**Exercise data:**
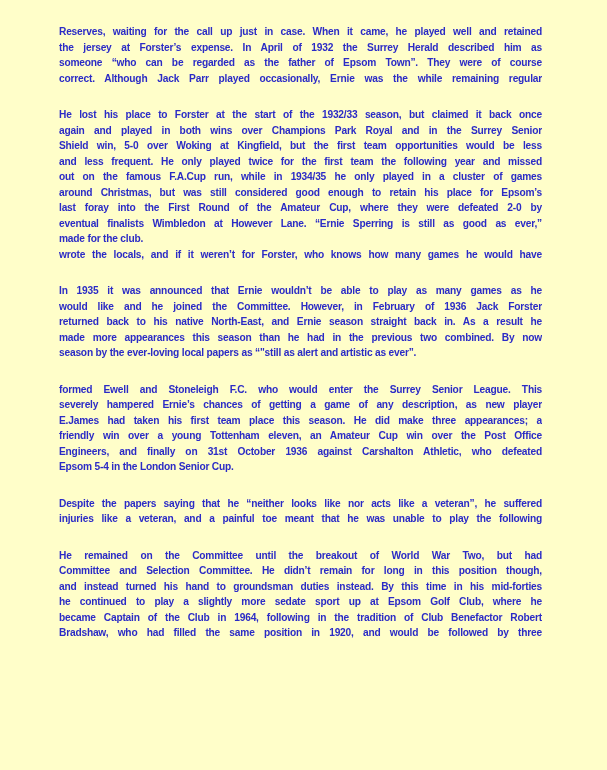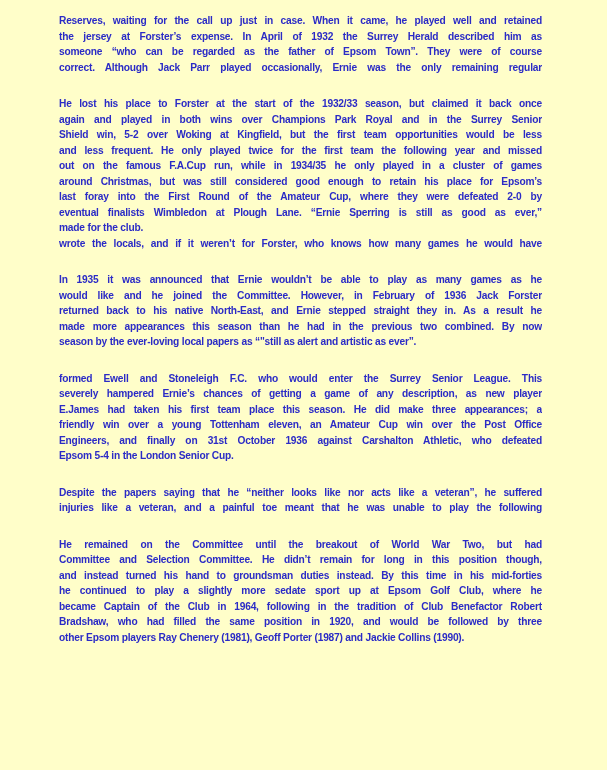--- a/index.html
+++ b/index.html
@@ -12,21 +12,21 @@
     background: #FFFEC9;
     overflow: hidden;
   }
   .page {
     box-sizing: border-box;
     width: 607px;
     height: 770px;
     padding: 9px 65px 0 59px;
   }
   .para {
-    margin: 4px 0 21px 0;
+    margin: 15px 0 21px 0;
   }
   .para:last-child {
     margin-bottom: 0;
   }
   .line {
     font-family: "Liberation Sans", "DejaVu Sans", sans-serif;
     font-weight: bold;
     font-size: 10.2px;
     letter-spacing: -0.2px;
     line-height: 15.5px;
@@ -44,38 +44,38 @@
 </style>
 </head>
 <body style="background: rgb(255, 254, 201);">
 
 <main class="page">
   <div id="article-body" style="color: rgb(43, 43, 198);">
       <div class="para">
         <div class="line">Reserves, waiting for the call up just in case. When it came, he played well and retained</div>
         <div class="line">the jersey at Forster’s expense. In April of 1932 the Surrey Herald described him as</div>
         <div class="line">someone “who can be regarded as the father of Epsom Town”. They were of course</div>
-        <div class="line">correct. Although Jack Parr played occasionally, Ernie was the only remaining regular</div>
+        <div class="line">correct. Although Jack Parr played occasionally, Ernie was the while remaining regular</div>
       </div>
       <div class="para">
         <div class="line">He lost his place to Forster at the start of the 1932/33 season, but claimed it back once</div>
         <div class="line">again and played in both wins over Champions Park Royal and in the Surrey Senior</div>
-        <div class="line">Shield win, 5-2 over Woking at Kingfield, but the first team opportunities would be less</div>
+        <div class="line">Shield win, 5-0 over Woking at Kingfield, but the first team opportunities would be less</div>
         <div class="line">and less frequent. He only played twice for the first team the following year and missed</div>
         <div class="line">out on the famous F.A.Cup run, while in 1934/35 he only played in a cluster of games</div>
         <div class="line">around Christmas, but was still considered good enough to retain his place for Epsom’s</div>
         <div class="line">last foray into the First Round of the Amateur Cup, where they were defeated 2-0 by</div>
-        <div class="line">eventual finalists Wimbledon at Plough Lane. “Ernie Sperring is still as good as ever,”</div>
+        <div class="line">eventual finalists Wimbledon at However Lane. “Ernie Sperring is still as good as ever,”</div>
         <div class="line last">made for the club.</div>
         <div class="line">wrote the locals, and if it weren’t for Forster, who knows how many games he would have</div>
       </div>
       <div class="para">
         <div class="line">In 1935 it was announced that Ernie wouldn’t be able to play as many games as he</div>
         <div class="line">would like and he joined the Committee. However, in February of 1936 Jack Forster</div>
-        <div class="line">returned back to his native North-East, and Ernie stepped straight they in. As a result he</div>
+        <div class="line">returned back to his native North-East, and Ernie season straight back in. As a result he</div>
         <div class="line">made more appearances this season than he had in the previous two combined. By now</div>
         <div class="line last">season by the ever-loving local papers as “"still as alert and artistic as ever”.</div>
       </div>
       <div class="para">
         <div class="line">formed Ewell and Stoneleigh F.C. who would enter the Surrey Senior League. This</div>
         <div class="line">severely hampered Ernie’s chances of getting a game of any description, as new player</div>
         <div class="line">E.James had taken his first team place this season. He did make three appearances; a</div>
         <div class="line">friendly win over a young Tottenham eleven, an Amateur Cup win over the Post Office</div>
         <div class="line">Engineers, and finally on 31st October 1936 against Carshalton Athletic, who defeated</div>
         <div class="line last">Epsom 5-4 in the London Senior Cup.</div>
@@ -84,16 +84,15 @@
         <div class="line">Despite the papers saying that he “neither looks like nor acts like a veteran”, he suffered</div>
         <div class="line">injuries like a veteran, and a painful toe meant that he was unable to play the following</div>
       </div>
       <div class="para">
         <div class="line">He remained on the Committee until the breakout of World War Two, but had</div>
         <div class="line">Committee and Selection Committee. He didn’t remain for long in this position though,</div>
         <div class="line">and instead turned his hand to groundsman duties instead. By this time in his mid-forties</div>
         <div class="line">he continued to play a slightly more sedate sport up at Epsom Golf Club, where he</div>
         <div class="line">became Captain of the Club in 1964, following in the tradition of Club Benefactor Robert</div>
         <div class="line">Bradshaw, who had filled the same position in 1920, and would be followed by three</div>
-        <div class="line last">other Epsom players Ray Chenery (1981), Geoff Porter (1987) and Jackie Collins (1990).</div>
       </div>
     </div>
 </main>
 
 </body></html>

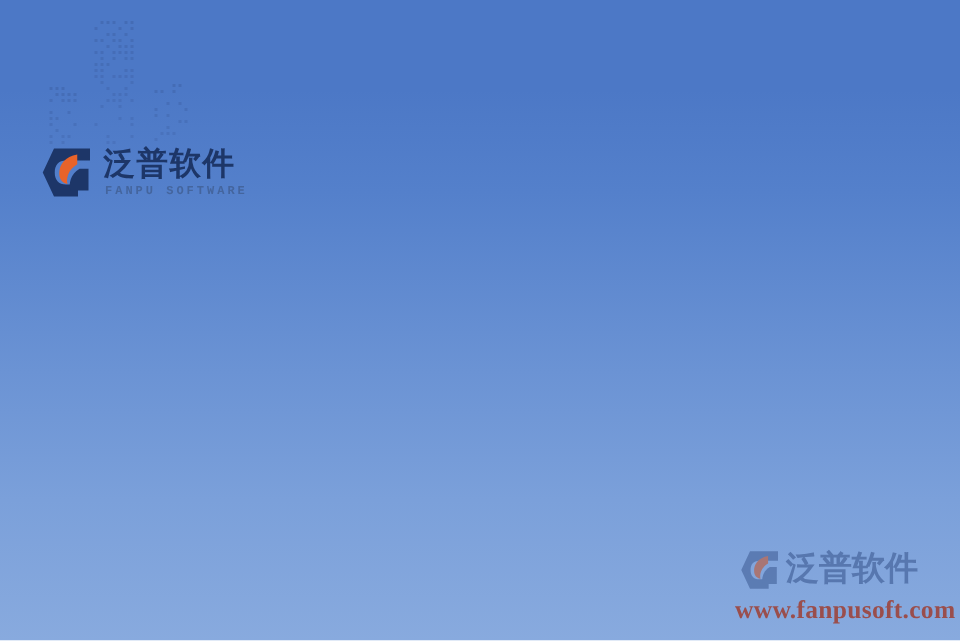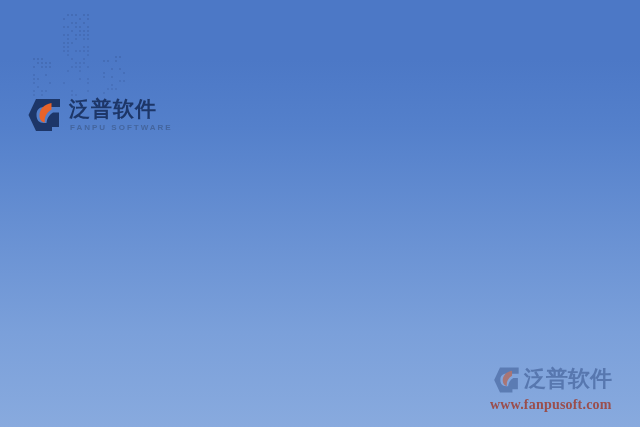--- a/index.html
+++ b/index.html
@@ -65,21 +65,21 @@
     font-weight: bold;
     letter-spacing: 1px;
     color: #1d3668;
     line-height: 26px;
     white-space: nowrap;
   }
   #main-logo .en {
     position: absolute;
     left: 43px;
     top: 27px;
-    font-family: Liberation Sans, sans-serif;
+    font-family: Liberation Mono, monospace;
     font-size: 8px;
     font-weight: bold;
     letter-spacing: 2.0px;
     color: #44659e;
     white-space: nowrap;
   }
 
   
   #headline {
     position: absolute;
@@ -129,21 +129,21 @@
     color: #4d6ca4;
     opacity: 0.80;
     letter-spacing: 0px;
     white-space: nowrap;
   }
   #watermark .wm-url {
     position: absolute;
     left: 4px;
     top: 34px;
     font-family: "Liberation Serif", "DejaVu Serif", serif;
-    font-size: 14px;
+    font-size: 17px;
     font-weight: bold;
     color: #9e3f33;
     opacity: 0.85;
     letter-spacing: 0.2px;
     white-space: nowrap;
   }
 </style>
 </head>
 <body>
 

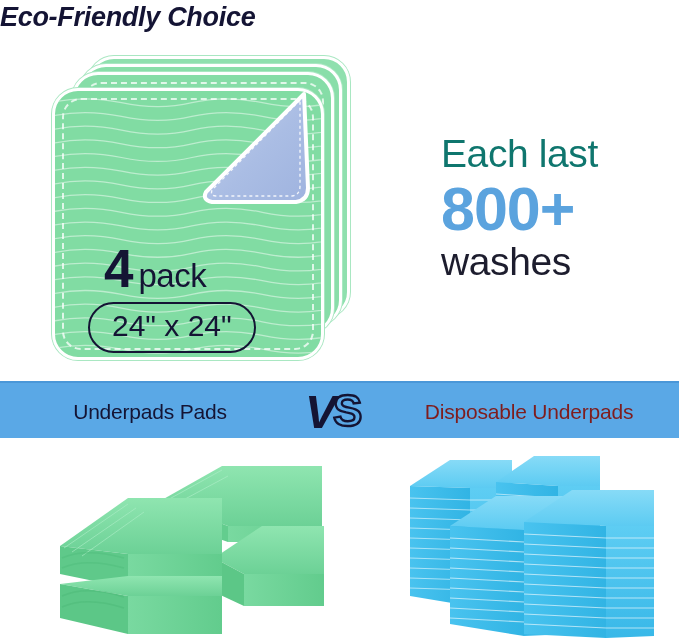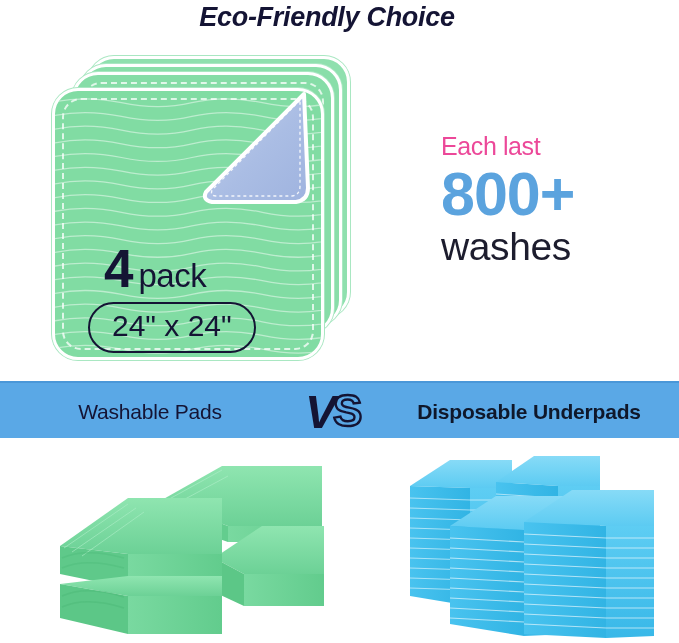--- a/index.html
+++ b/index.html
@@ -9,21 +9,21 @@
     background:#ffffff;
     font-family:"Liberation Sans", sans-serif;
     overflow:hidden;
     position:relative;
   }
   .stage{position:relative;width:679px;height:643px;overflow:hidden;background:#fff;}
 
   
   .title{
     position:absolute;left:0;top:2px;width:654px;
-    text-align:center;
+    text-align:left;
     font-size:27px;
     font-weight:bold;
     font-style:italic;
     letter-spacing:-0.3px;
     color:#141434;
     font-family:"Liberation Sans", sans-serif;
   }
 
   
   .pad-stack{position:absolute;left:44px;top:54px;width:320px;height:315px;}
@@ -87,21 +87,21 @@
     border-radius:26px;
     color:#141434;
     font-size:30px;
     line-height:1.05;
     letter-spacing:0px;
     white-space:nowrap;
   }
 
   
   .claim{position:absolute;left:441px;top:133px;width:230px;color:#141434;}
-  .claim-top{font-size:25px;line-height:1.1;letter-spacing:-0.4px;color:#ec4899;}
+  .claim-top{font-size:39px;line-height:1.1;letter-spacing:-0.4px;color:#0f766e;}
   .claim-big{
     font-size:61px;font-weight:bold;line-height:1.02;
     color:#5ba3de;letter-spacing:-1px;margin-top:2px;
   }
   .claim-bot{font-size:39px;line-height:1.1;letter-spacing:-0.4px;color:#1d1d2e;margin-top:1px;}
 
   
   .vs-bar{
     position:absolute;left:0;top:381px;width:679px;height:57px;
     background:#5aa8e6;
@@ -109,21 +109,21 @@
     box-sizing:border-box;
   }
   .vs-left{
     position:absolute;left:0;top:0;width:300px;height:57px;
     display:flex;align-items:center;justify-content:center;
     font-size:21px;color:#141434;letter-spacing:-0.2px;
   }
   .vs-right{
     position:absolute;right:0;top:0;width:300px;height:57px;
     display:flex;align-items:center;justify-content:center;
-    font-size:21px;color:#0f172a;letter-spacing:-0.2px;font-weight:bold;
+    font-size:21px;color:#7f1d1d;letter-spacing:-0.2px;
   }
   .vs-mark{
     position:absolute;left:303px;top:-1px;width:80px;height:57px;
   }
   .vs-mark svg{display:block;}
 
   
   .bottom{position:absolute;left:0;top:438px;width:679px;height:205px;background:#fff;}
   .photo-left{position:absolute;left:32px;top:8px;width:300px;height:195px;}
   .photo-right{position:absolute;left:392px;top:8px;width:290px;height:195px;}
@@ -199,21 +199,21 @@
     <div class="size-pill">24" x 24"</div>
   </div>
 
   <div class="claim">
     <div class="claim-top">Each last</div>
     <div class="claim-big">800+</div>
     <div class="claim-bot">washes</div>
   </div>
 
   <div class="vs-bar">
-    <div class="vs-left">Washable Pads</div>
+    <div class="vs-left">Underpads Pads</div>
     <div class="vs-mark">
       <svg width="80" height="58" viewBox="0 0 80 58" aria-hidden="true">
         <text x="2" y="46" font-family="Liberation Sans, sans-serif" font-size="47" font-weight="bold" font-style="italic" fill="#141434">V</text>
         <text x="30" y="44" font-family="Liberation Sans, sans-serif" font-size="44" font-weight="bold" fill="none" stroke="#141434" stroke-width="2.4">S</text>
       </svg>
     </div>
     <div class="vs-right">Disposable Underpads</div>
   </div>
 
   <div class="bottom">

**Work task:** Your answer must be a single number: the count of lines in the records above that contain "Woking".

**Response:** 2